4.2. Administration of Exogenous DAMPs Induces Inflammation In Vivo
Further support of a role for endogenous TLR activators in driving disease derives from in vivo studies using experimental models of inflammatory disease. Levels of many DAMPs are elevated during the pathogenesis of numerous diseases in rodent models. In addition, delivery of exogenous DAMPs promotes inflammation in vivo via activation of TLRs. Intra-articular injection of the TLR4 activators FNEDA or tenascin-C induces joint inflammation in wild type but not in TLR4 null mice [24, 86]. Systemic injection of HS causes lethal sepsis, similar to that induced by LPS or zymosan, in wild type but not in TLR4 null mice . Furthermore, DNA released from necrotic hepatocytes stimulates cytokine synthesis via activation of TLR9 during murine acetaminophen-induced liver injury . These and other studies are summarized in Table 1. In addition, many DAMPs can act as adjuvants; this has recently been comprehensively reviewed by Kono and Rock . For example, purified genomic dsDNA boosted both antibody and CD8+ T cell responses in mice when injected with antigen . Likewise lactoferrin, defensins, low MW HA, and HMGB1 all exhibit adjuvant properties in vivo [124–127]. Together these data show that many endogenous TLR activators exhibit pro-inflammatory properties in vivo.
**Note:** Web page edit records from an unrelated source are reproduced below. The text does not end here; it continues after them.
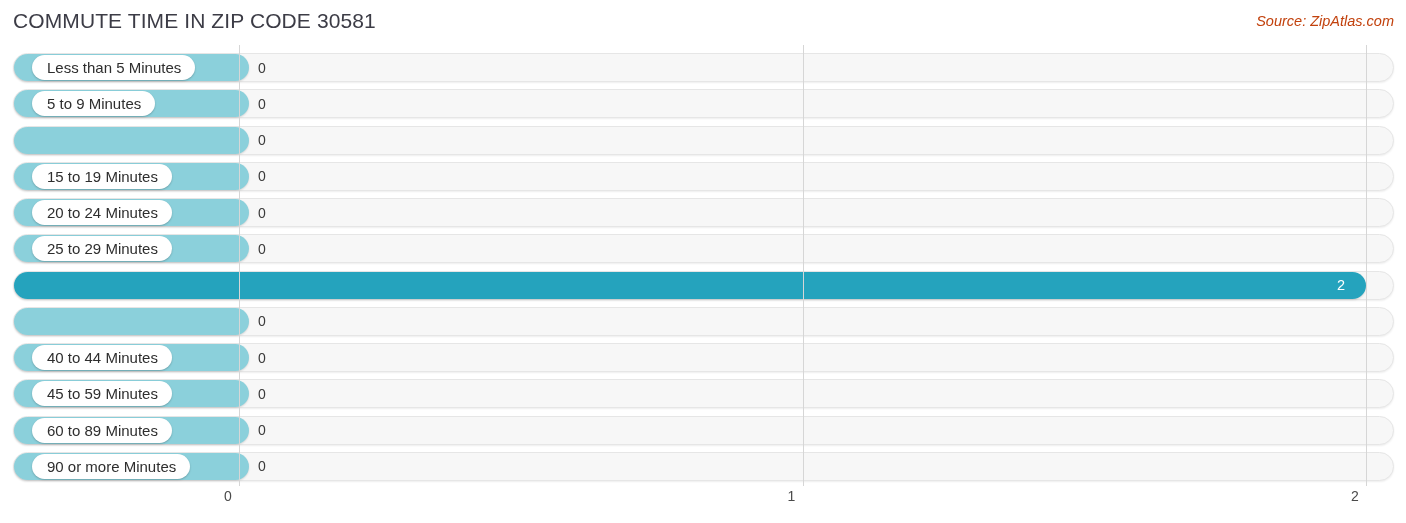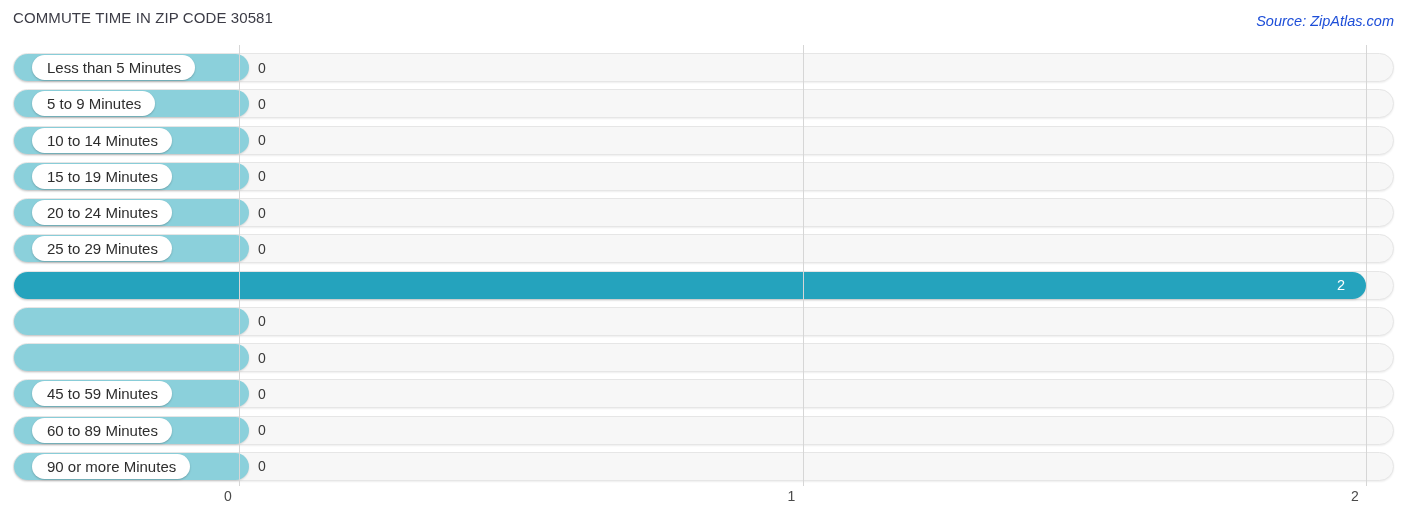--- a/index.html
+++ b/index.html
@@ -28,7 +28,7 @@
     position: absolute;
     left: 13px;
     top: 9px;
-    font-size: 15px;
+    font-size: 21px;
     font-weight: 400;
     color: #3c3c46;
     letter-spacing: 0.1px;

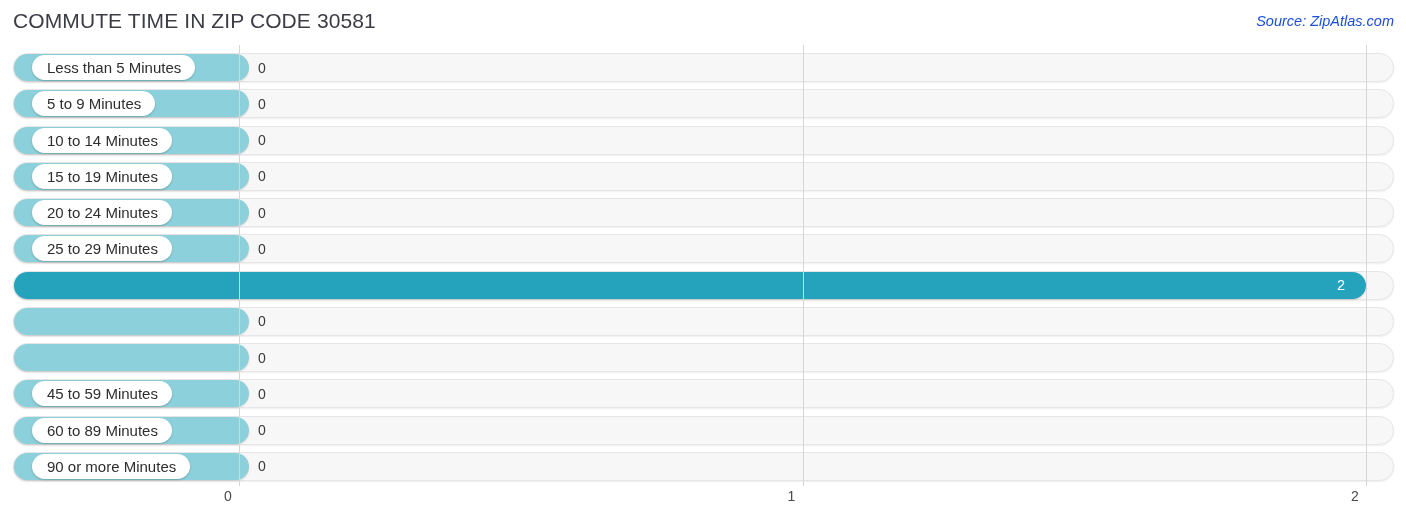--- a/index.html
+++ b/index.html
@@ -40,7 +40,7 @@
     top: 13px;
     font-size: 14.5px;
     font-style: italic;
-    color: #1d4ed8;
+    color: #c2410c;
     white-space: nowrap;
   }
 

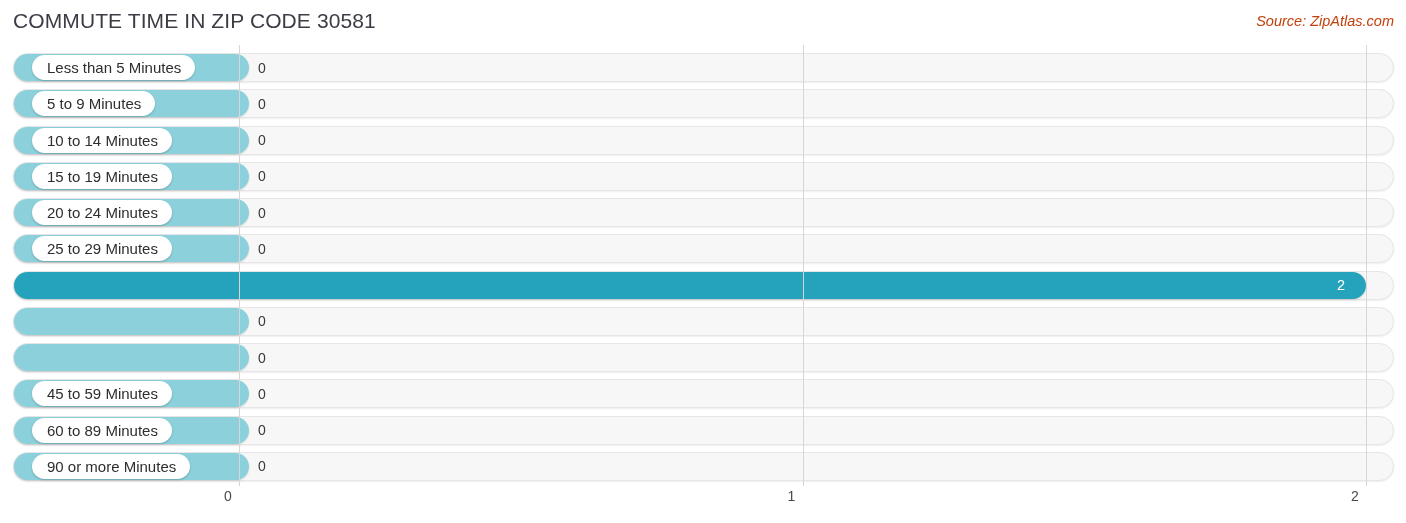--- a/index.html
+++ b/index.html
@@ -193,9 +193,6 @@
       <div class="row" style="top: 80.5px;">
         <div class="track"></div>
         <div class="bar" style="width: 235px;"></div>
-        <div class="label-pill">
-          <span>10 to 14 Minutes</span>
-        </div>
         <div class="value-out" style="left: 245px;">0</div>
       </div>
       <div class="row" style="top: 116.75px; text-align: right;">

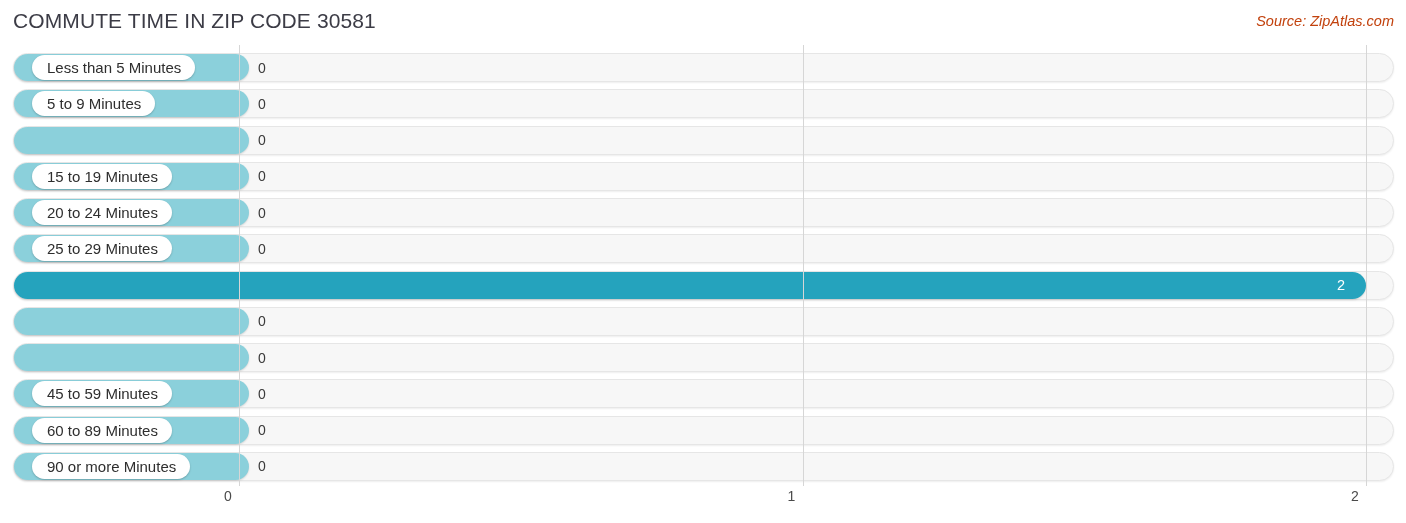--- a/index.html
+++ b/index.html
@@ -232,6 +232,9 @@
       <div class="row" style="top: 298px;">
         <div class="track"></div>
         <div class="bar" style="width: 235px;"></div>
+        <div class="label-pill">
+          <span>40 to 44 Minutes</span>
+        </div>
         <div class="value-out" style="left: 245px;">0</div>
       </div>
       <div class="row" style="top: 334.25px;">

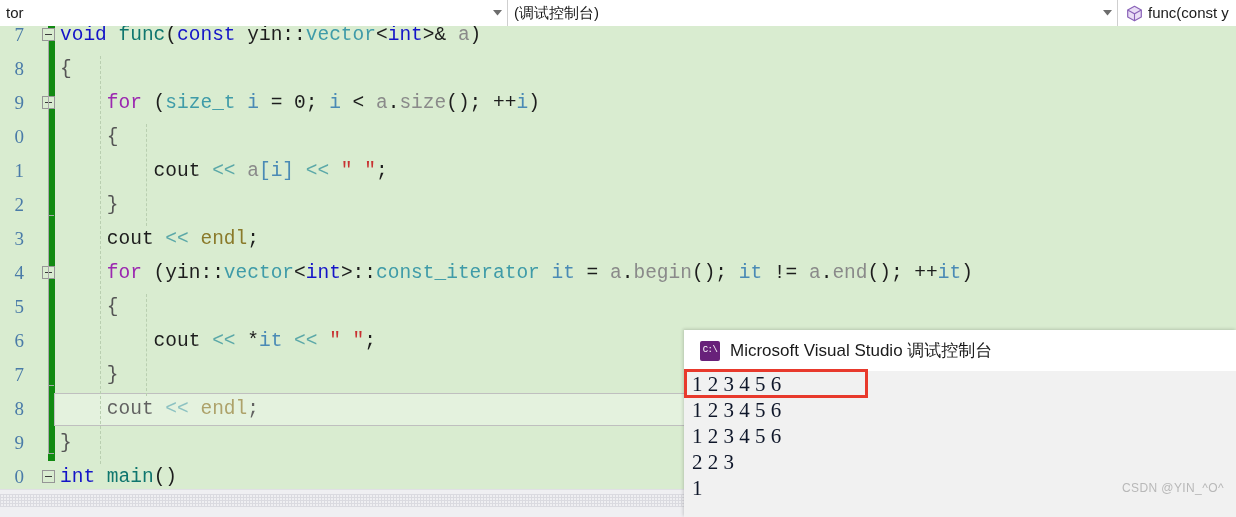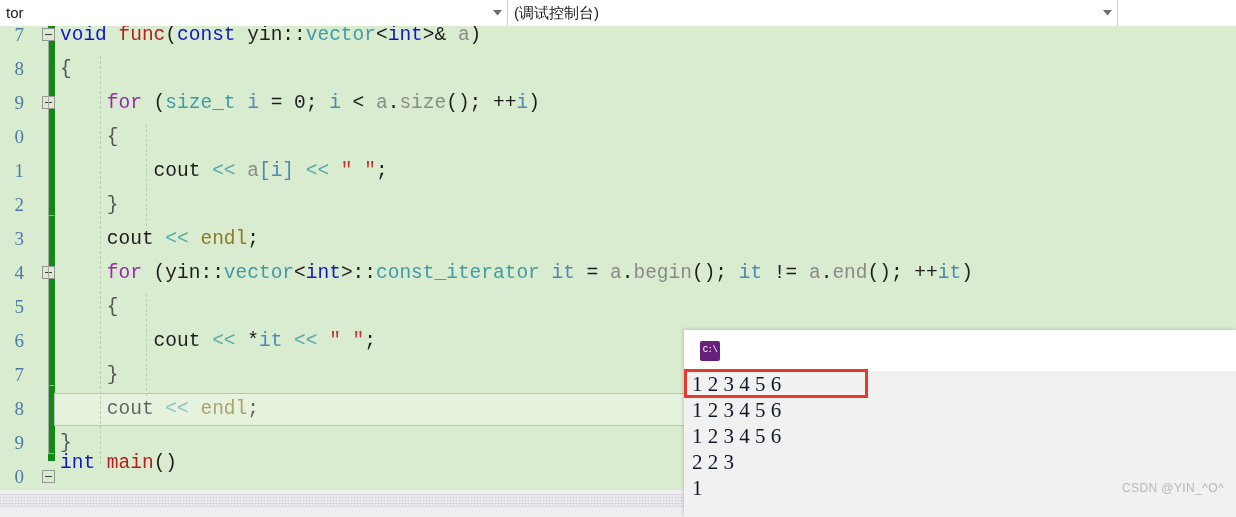--- a/index.html
+++ b/index.html
@@ -271,6 +271,15 @@
       </span>
     </div>
 
+    <div class="nav-dd third">
+      <span class="cube-icon">
+        <svg width="17" height="17" viewBox="0 0 17 17">
+          <path d="M8.5 1.3 L15.3 5.1 L15.3 12.0 L8.5 15.8 L1.7 12.0 L1.7 5.1 Z" fill="#e9ddf5" stroke="#8a63b8" stroke-width="1.2" stroke-linejoin="round"></path>
+          <path d="M1.7 5.1 L8.5 8.8 L15.3 5.1 M8.5 8.8 L8.5 15.8" fill="none" stroke="#8a63b8" stroke-width="1.1"></path>
+        </svg>
+      </span>
+      <span class="nav-dd-text">func(const y</span>
+    </div>
   </div>
 
   <div class="editor">

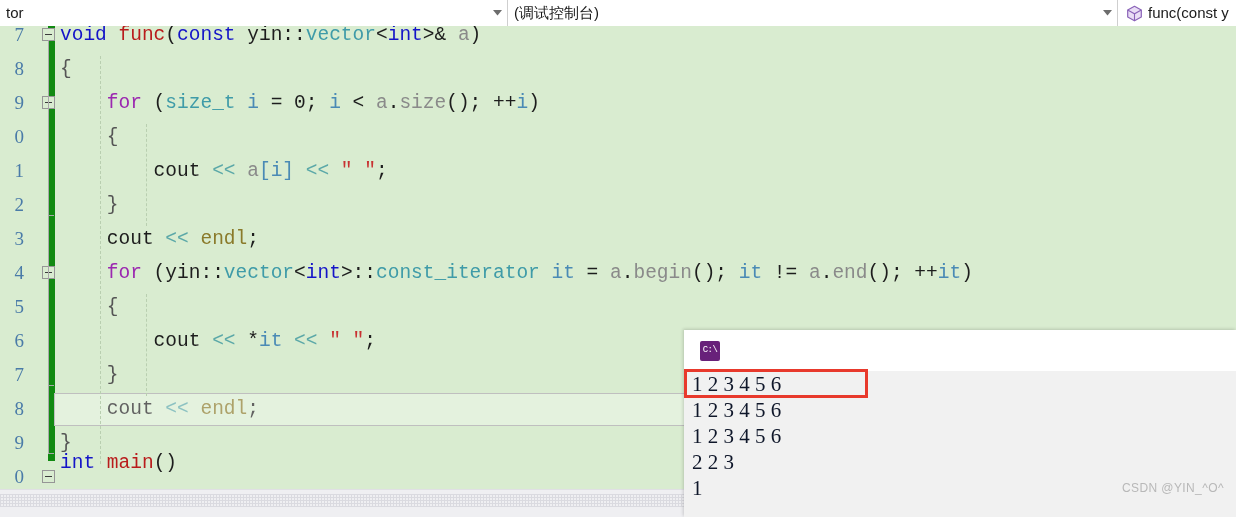--- a/index.html
+++ b/index.html
@@ -135,7 +135,7 @@
   }
   
   .t-kw   { color: #1414c8; }            
-  .t-fn   { color: #b91c1c; font-family: Liberation Mono, monospace; }            
+  .t-fn   { color: #0f766e; font-family: Liberation Mono, monospace; }            
   .t-type { color: #3f9ba8; }            
   .t-for  { color: #9b27b0; }            
   .t-id   { color: #8a8a8a; }            

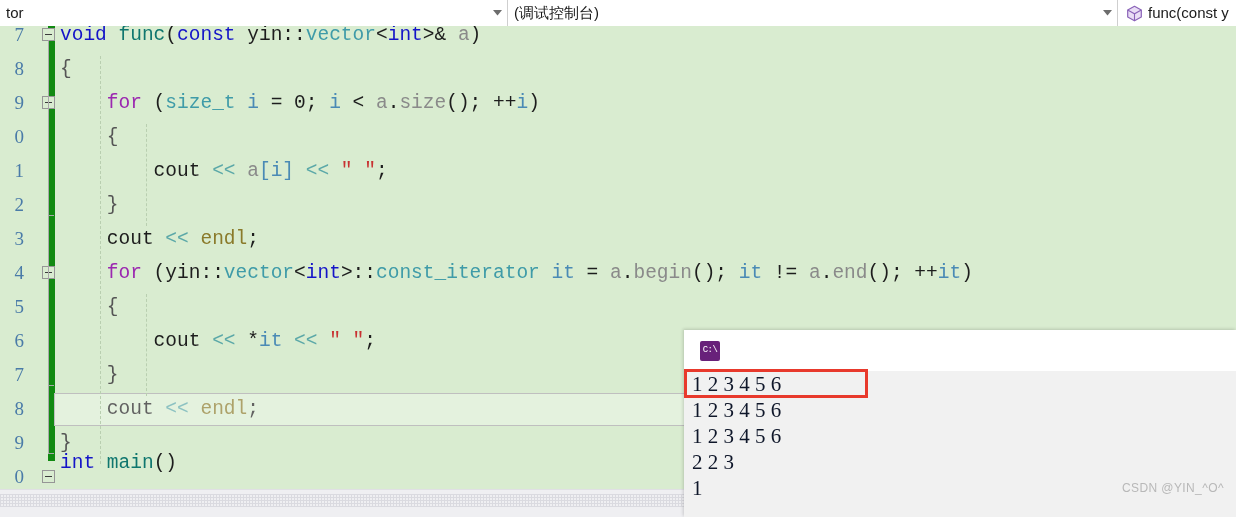--- a/index.html
+++ b/index.html
@@ -343,6 +343,7 @@
       <span class="console-icon">
         <span>C:\</span>
       </span>
+      <span class="console-title-text">Microsoft Visual Studio 调试控制台</span>
     </div>
     <div class="console-body">
         <div class="out-line">1 2 3 4 5 6</div>

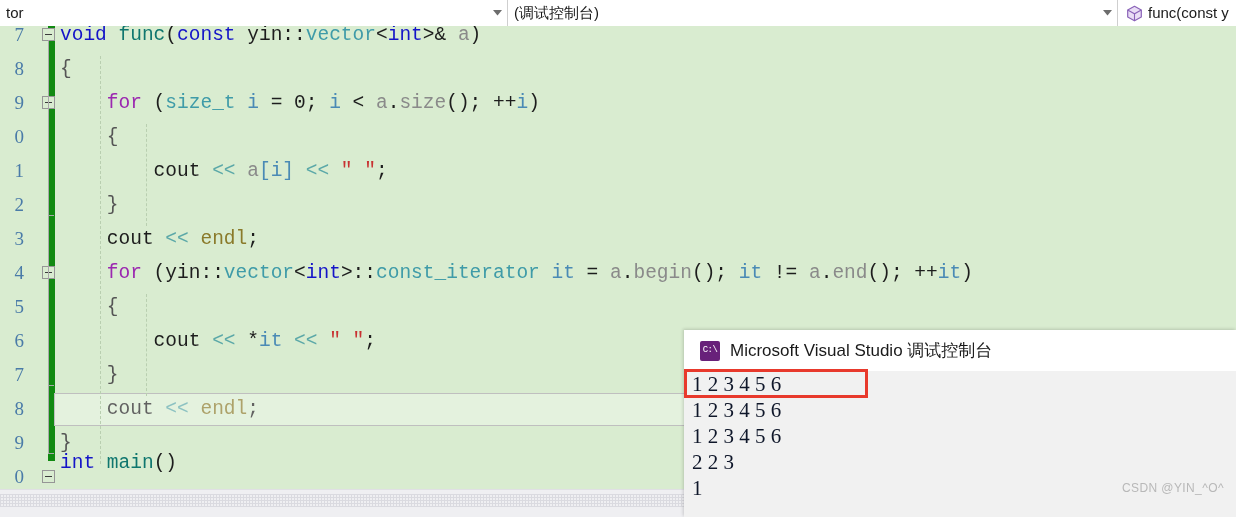--- a/index.html
+++ b/index.html
@@ -325,7 +325,7 @@
         <div class="cline" style="top: 332px;"><span class="t-blk">    }</span></div>
         <div class="cline" style="top: 366px;"><span class="t-pl">    cout </span><span class="t-op">&lt;&lt;</span><span class="t-pl"> </span><span class="t-endl">endl</span><span class="t-pl">;</span></div>
         <div class="cline" style="top: 400px;"><span class="t-blk">}</span></div>
-        <div class="cline" style="top: 420px;"><span class="t-kw">int</span><span class="t-pl"> </span><span class="t-fn">main</span><span class="t-pl">()</span></div>
+        <div class="cline" style="top: 434px;"><span class="t-kw">int</span><span class="t-pl"> </span><span class="t-fn">main</span><span class="t-pl">()</span></div>
       </div>
 
   <div class="current-line-box" style="top: 367px;"></div>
4.3. Inhibition of DAMP Action In Vivo Ameliorates Disease
Whilst many DAMPs can induce TLR dependent inflammation in vivo, this does not necessarily demonstrate that these molecules are important in the progression of disease. This evidence has come from mice that do not express specific endogenous TLR activators (Table 2) and studies showing that inhibition of DAMP function can ameliorate disease in vivo (Table 3) and we review these data below.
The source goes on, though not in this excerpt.